I watched him shivering and trying not to cry.

"Noah, you were okay before you had me.  I need you to be okay if there comes a day when you don't."

"Well then I hope we go out together, because I already know how much losing you hurts.  I'm not going through that again."

"Please don't say that." He said quietly. "You know how often I almost die.  I don't want to fall off a cliff and have to think about the fact that you're going to kill yourself on the way down."

"Don't say that." I snapped.

He looked like he wanted to say something else, but he stayed silent. 

"What if I don't die?" He said after a minute. "What if we break up?  Are you going to be okay then?"

"You think that's going to happen?" I asked, feeling my body tense up as I forced myself to look at him.

"I don't want it to." He said, his voice shaking, "But... I don't want to make you weak."

"Richie, I love you.   If you got ripped away from me so suddenly, I don't think I could make it.  If you broke up with me, I'd be fucking heart broken.  But I think I'd be okay as long as I knew you were alive."

I tried to blink back some tears, but they rolled down my cheeks instead.  Richie took one more quick drag off his cigarette before putting it out and dropping it in the gutter.  He slid closer and kissed my cheek, brushing away some of my tears with his thumb.

"Don't cry.  I'm not leaving.  I don't think I'll ever want to leave you, Noah." He said quietly.

"Just, never pretend you want me if you don't.   Okay?"

"Same goes for you." 

"I'm always going to want you." I sighed.

"Then I guess we're never breaking up." Richie shrugged. "Because how could I ever stop wanting you?"

His hand moved down so he could run his fingers over my stomach, and I started smiling again.  I could hear the sudden heat in his voice.  I pressed my palms against my eyes to dry them and let out a shakey breath.

"God, I hate fighting with you." I sighed, and started to lean over to kiss him.

But he leaned away; making me sad at first.  But the look in his eyes told me he just wanted to go inside.  So I got up, climbed back into my bedroom, and waited for him.  But instead of grabbing me and throwing me onto the bed like I expected he would, he rushed by me.  I watched him open the drawer on my nightstand and then stop.

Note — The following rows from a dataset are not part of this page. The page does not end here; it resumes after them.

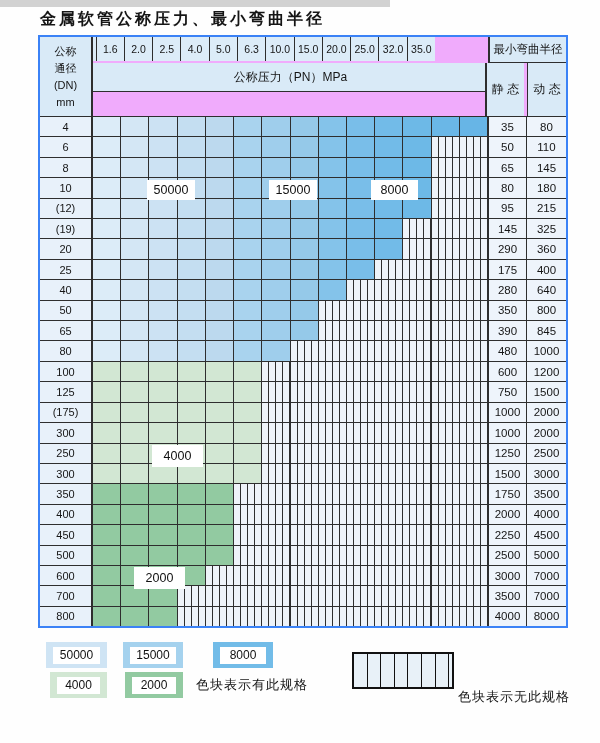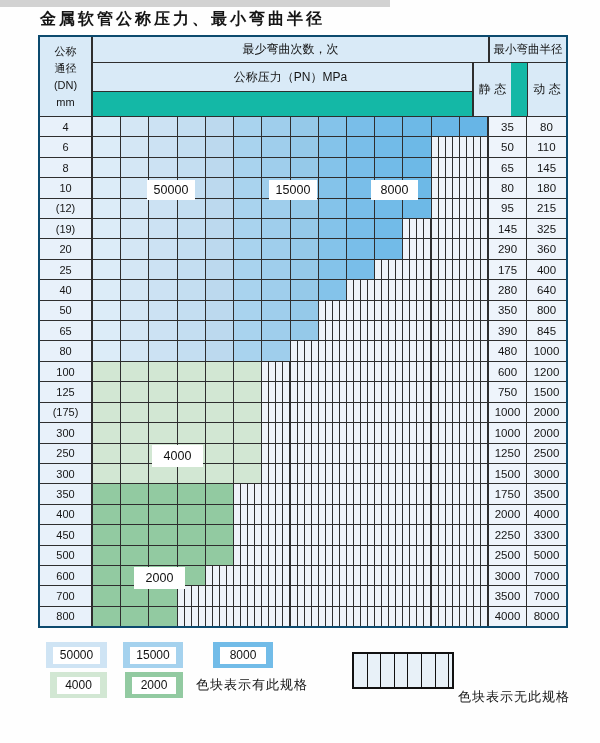"公称" .tbl { background: #14b8a6 -> #f0abfc; border: 2px solid #0c4a6e -> 2px solid #3b82f6 }
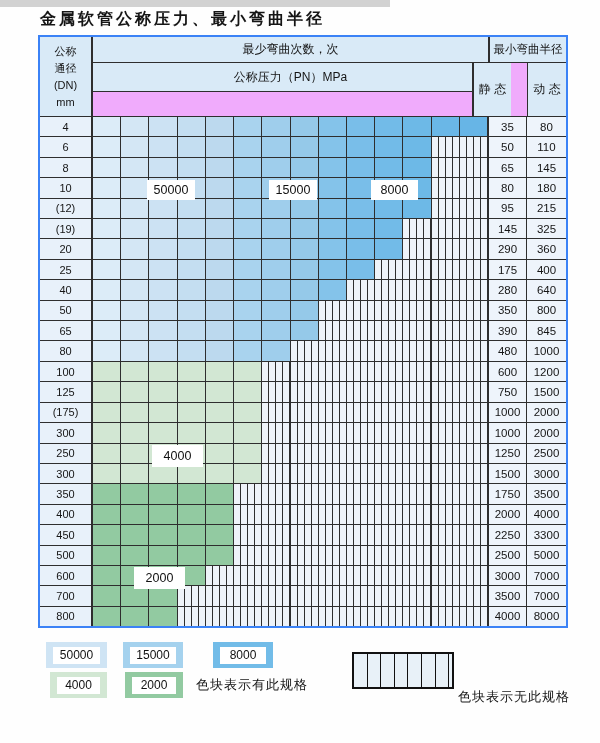"最少弯曲次数，次" div.hcell { html: <div>最少弯曲次数，次</div> -> none }
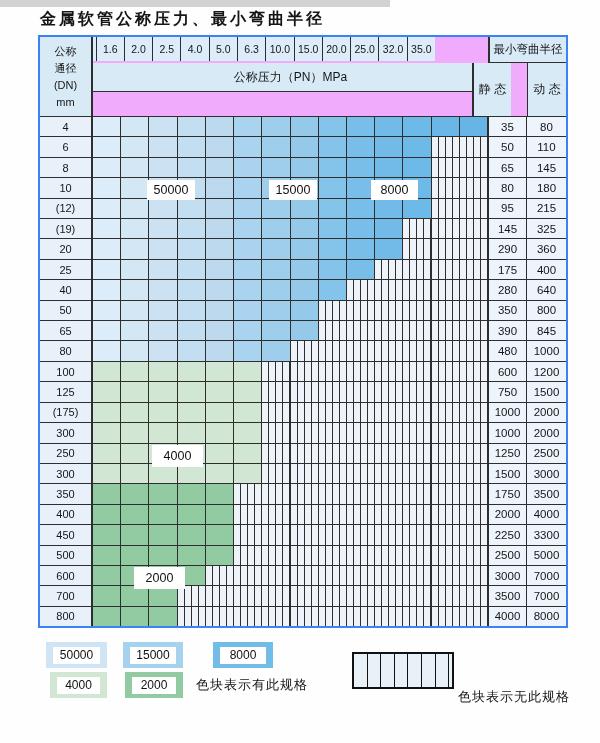"静 态" .h-static { left: 432px -> 445px }
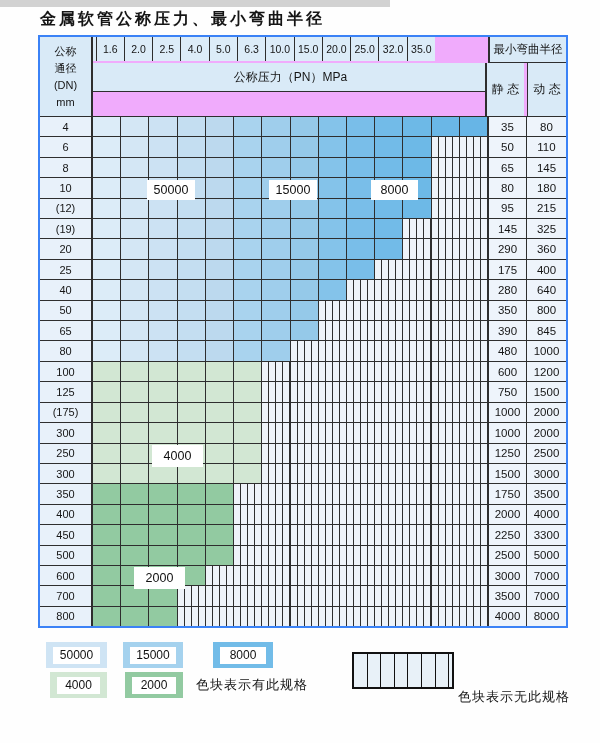"3300" div.val-cell { text: 3300 -> 4500 }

"Didn't I leave like three condoms here?" He asked,  sounding extremely annoyed.

"Yeah, I think so."

"Well, they're gone." He sighed, pushing the drawer shut. "Looks like your mom went through your stuff while you were out."

"Why would she take my condoms?"

"Because she wants you to be six years old forever." He said, sitting down on my bed again.

I sat down next to him and thought for a second.

"Did you get tested after you slept with your friend's brother?"

"Well yeah." He said, obviously feeling awkward.

"And you were clean?"

"Yeah."

"And I've only ever slept with you.  So we don't actually need condoms."

He didn't say another word to me.  He just pushed me back and jumped on top of me.   It was like a sort of passionate joke to us.  We laughed and smiled the entire time, but there was still so much love between us.  Luckily, we were finished, dressed, and half asleep again by the time my mom opened the door.